*** Begin section ***
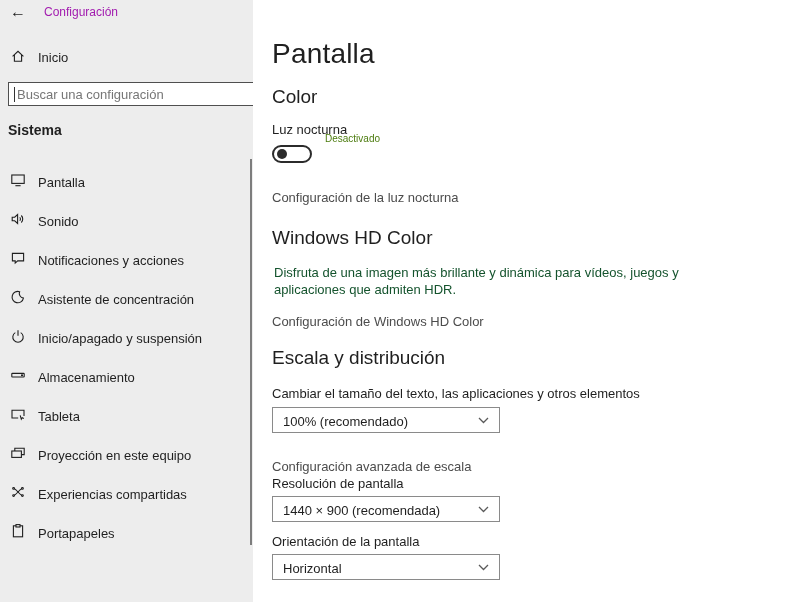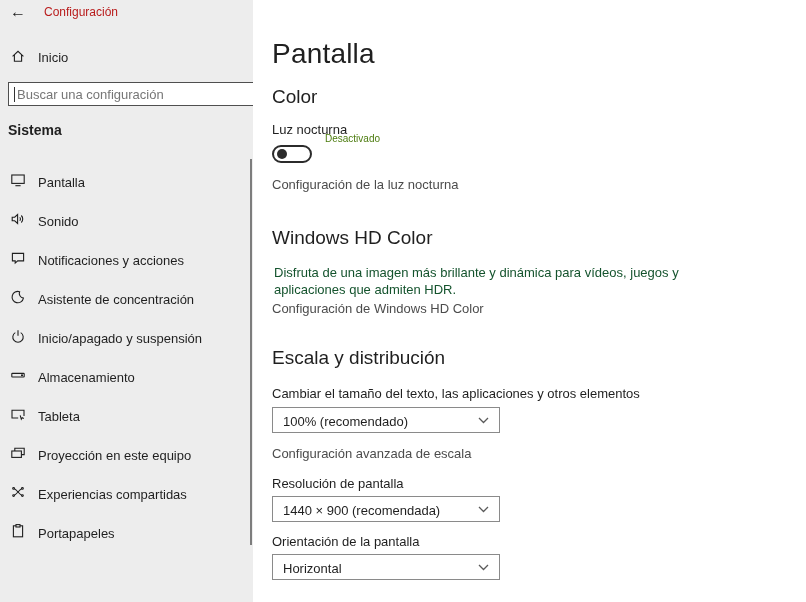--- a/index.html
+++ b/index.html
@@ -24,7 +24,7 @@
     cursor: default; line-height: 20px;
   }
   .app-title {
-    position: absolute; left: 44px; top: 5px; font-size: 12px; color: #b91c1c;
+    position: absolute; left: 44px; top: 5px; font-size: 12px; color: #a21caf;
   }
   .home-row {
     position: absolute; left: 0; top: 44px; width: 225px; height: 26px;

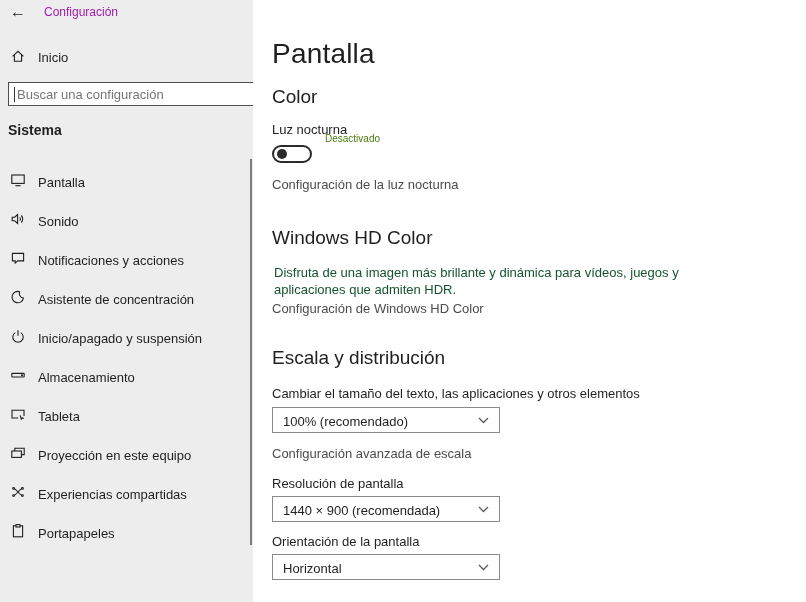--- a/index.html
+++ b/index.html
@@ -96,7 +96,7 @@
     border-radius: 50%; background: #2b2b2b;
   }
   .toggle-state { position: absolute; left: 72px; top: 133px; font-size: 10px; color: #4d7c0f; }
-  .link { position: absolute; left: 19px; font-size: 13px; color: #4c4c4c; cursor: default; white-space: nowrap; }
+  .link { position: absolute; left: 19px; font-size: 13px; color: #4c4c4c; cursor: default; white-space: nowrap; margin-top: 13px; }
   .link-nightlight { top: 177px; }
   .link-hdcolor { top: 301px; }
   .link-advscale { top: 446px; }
*** End section ***
§ **Task to complete**
Return each line of the preceding material in which "position" can be found.

§ **Expected output**
-    position: absolute; left: 44px; top: 5px; font-size: 12px; color: #b91c1c;
+    position: absolute; left: 44px; top: 5px; font-size: 12px; color: #a21caf;
     position: absolute; left: 0; top: 44px; width: 225px; height: 26px;
   .toggle-state { position: absolute; left: 72px; top: 133px; font-size: 10px; color: #4d7c0f; }
-  .link { position: absolute; left: 19px; font-size: 13px; color: #4c4c4c; cursor: default; white-space: nowrap; }
+  .link { position: absolute; left: 19px; font-size: 13px; color: #4c4c4c; cursor: default; white-space: nowrap; margin-top: 13px; }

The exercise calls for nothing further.